31/5/10

Llega un día en que el dolor ajeno deja de ser algo intransferible. Suele coincidir con el día en que tienes un hijo. En ese momento ya no vale nada de lo que pensabas sobre el sufrimiento y las cuidadosas líneas que antes trazabas delimitando su campo de acción. Porque ese día la carne de tu hijo se convierte en una extensión de la tuya. No hablo de autopistas mágicas ni de conexiones astrales. Aquí no hay metáforas: su carne es una prolongación de la tuya. Por eso, cuando tu hija se cae patinando y se rompe el codo, tú sientes un hachazo seco en el tuyo. Lo malo es que no puedes tumbarte en la camilla y decirle al médico: aquí está mi brazo y mi dolor, haga lo que quiera con él pero deje a mi hija en paz. Te tienes que conformar con ver tu brazo sano mientras tu corazón se arruga y empequeñece por un sufrimiento que no puedes canjear. Quizá por eso, cuando sujetaba el pasado viernes el brazo de Alba en las urgencias del Hospital de La Zarzuela, pensaba que la vida no entiende de justicias poéticas ni de tratos. La enfermera que la preparaba para hacerle las radiografías hablaba con mi hija en un idioma que se me escapaba. Me sorprendió la entereza de Alba, quizá más preocupada por mi abatimiento y mi confusión que por su dolor. Quizá las mujeres (o las mujeres en miniatura, lo que en realidad son todas las niñas) tengan una relación más real con la vida y sus desgracias. Quizá su combate con el dolor sea más frontal que el nuestro, tan masculino e idealizado que huele a mentira.
Me sentí ridículo e inútil. ¿Para qué sirve un padre? ¿Es un ser obligado a llenar de palabras huecas y tópicos de aliento los momentos más dramáticos de la vida de su hijo? ¿Alguien al que apretar la mano cuando tienes ganas de llorar? ¿Un autómata que dice sé fuerte, sé fuerte, sé fuerte? ¿Es esa toda su utilidad?

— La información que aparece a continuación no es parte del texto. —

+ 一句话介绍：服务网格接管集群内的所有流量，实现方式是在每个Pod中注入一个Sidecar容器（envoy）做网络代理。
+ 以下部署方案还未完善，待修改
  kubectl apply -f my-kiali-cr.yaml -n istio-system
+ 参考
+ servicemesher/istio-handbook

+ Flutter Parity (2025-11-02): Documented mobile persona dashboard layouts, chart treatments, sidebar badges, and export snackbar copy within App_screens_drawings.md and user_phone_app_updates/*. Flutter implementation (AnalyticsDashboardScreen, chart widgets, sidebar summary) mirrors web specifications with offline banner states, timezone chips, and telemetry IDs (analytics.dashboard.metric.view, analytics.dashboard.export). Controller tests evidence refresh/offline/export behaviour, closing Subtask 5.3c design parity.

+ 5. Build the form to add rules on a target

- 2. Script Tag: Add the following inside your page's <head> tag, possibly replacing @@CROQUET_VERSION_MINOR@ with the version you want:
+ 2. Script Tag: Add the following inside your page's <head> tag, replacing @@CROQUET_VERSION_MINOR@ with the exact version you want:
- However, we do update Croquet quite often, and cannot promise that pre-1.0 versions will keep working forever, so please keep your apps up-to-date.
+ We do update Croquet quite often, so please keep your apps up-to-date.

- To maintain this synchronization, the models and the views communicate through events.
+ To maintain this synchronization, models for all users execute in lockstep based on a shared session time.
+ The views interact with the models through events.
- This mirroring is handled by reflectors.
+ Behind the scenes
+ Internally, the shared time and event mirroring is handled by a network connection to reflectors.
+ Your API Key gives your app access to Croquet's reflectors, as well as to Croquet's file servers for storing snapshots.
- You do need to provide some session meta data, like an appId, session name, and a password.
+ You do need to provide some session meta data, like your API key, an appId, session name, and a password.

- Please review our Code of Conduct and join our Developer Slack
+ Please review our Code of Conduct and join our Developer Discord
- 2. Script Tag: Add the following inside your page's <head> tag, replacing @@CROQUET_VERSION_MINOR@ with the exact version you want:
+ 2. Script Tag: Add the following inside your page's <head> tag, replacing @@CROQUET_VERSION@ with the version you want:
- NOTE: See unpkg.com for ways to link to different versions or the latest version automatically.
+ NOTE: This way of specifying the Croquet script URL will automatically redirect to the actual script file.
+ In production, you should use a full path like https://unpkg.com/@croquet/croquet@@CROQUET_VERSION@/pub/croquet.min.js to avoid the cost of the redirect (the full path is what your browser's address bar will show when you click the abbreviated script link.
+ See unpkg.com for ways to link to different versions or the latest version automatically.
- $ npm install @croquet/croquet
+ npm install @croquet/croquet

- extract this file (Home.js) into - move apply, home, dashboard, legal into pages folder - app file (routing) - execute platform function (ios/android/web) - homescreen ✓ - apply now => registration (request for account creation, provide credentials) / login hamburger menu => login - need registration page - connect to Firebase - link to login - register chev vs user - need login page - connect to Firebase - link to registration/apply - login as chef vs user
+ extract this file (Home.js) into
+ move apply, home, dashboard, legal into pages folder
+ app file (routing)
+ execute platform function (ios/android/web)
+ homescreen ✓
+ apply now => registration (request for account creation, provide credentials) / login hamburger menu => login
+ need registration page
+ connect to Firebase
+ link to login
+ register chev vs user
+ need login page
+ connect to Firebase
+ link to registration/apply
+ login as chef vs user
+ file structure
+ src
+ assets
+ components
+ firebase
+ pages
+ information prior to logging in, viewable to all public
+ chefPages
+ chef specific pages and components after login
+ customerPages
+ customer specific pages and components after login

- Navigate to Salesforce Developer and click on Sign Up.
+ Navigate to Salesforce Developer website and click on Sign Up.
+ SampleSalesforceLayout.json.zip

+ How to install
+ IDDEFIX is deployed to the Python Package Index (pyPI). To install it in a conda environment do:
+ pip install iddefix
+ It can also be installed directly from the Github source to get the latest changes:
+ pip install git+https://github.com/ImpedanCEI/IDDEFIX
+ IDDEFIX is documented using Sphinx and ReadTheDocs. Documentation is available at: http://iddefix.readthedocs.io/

El dolor nos desnuda. Nos quita las capas de pintura y los disfraces. Nos reduce a lo que en realidad somos. Y el de un hijo lo hace con más rapidez e impunidad. Yo acariciaba la frente de Alba intentando tranquilizarla, cuando lo que en verdad buscaba mi mano era encontrar consuelo para mi vulnerabilidad. Le dije que ojalá me hubiese roto yo el codo en vez de ella. Y lo dije con la misma naturalidad que el que espera que mañana llueva. No había retórica ni pose. Si la vida me hubiese dado la posibilidad de ser yo el que estuviera allí tumbado esperando que unas radiografías diesen su veredicto lo hubiera aceptado sin pensar. Soy su padre y los padres hacen esas cosas, no tiene ningún mérito. Pero era ella, mi hija, la que intentaba sacarme de mi callejón sin salida. Uno nunca piensa que su hijo le pueda enseñar a comportarse en los momentos difíciles. Espera siempre ser él quien se lo muestre. Sin embargo yo he tenido que tener dos hijas para que me lo enseñaran. Hay una dignidad en el dolor que no es la que muestran las películas cuando el protagonista es abatido a tiros y todavía tiene entereza para darle una última calada a su cigarrillo. Ahora, cuando miro su brazo escayolado siento que la mía (ese conjunto de clichés masculinos de comportamiento ante el dolor) tiene mucho que agradecerle.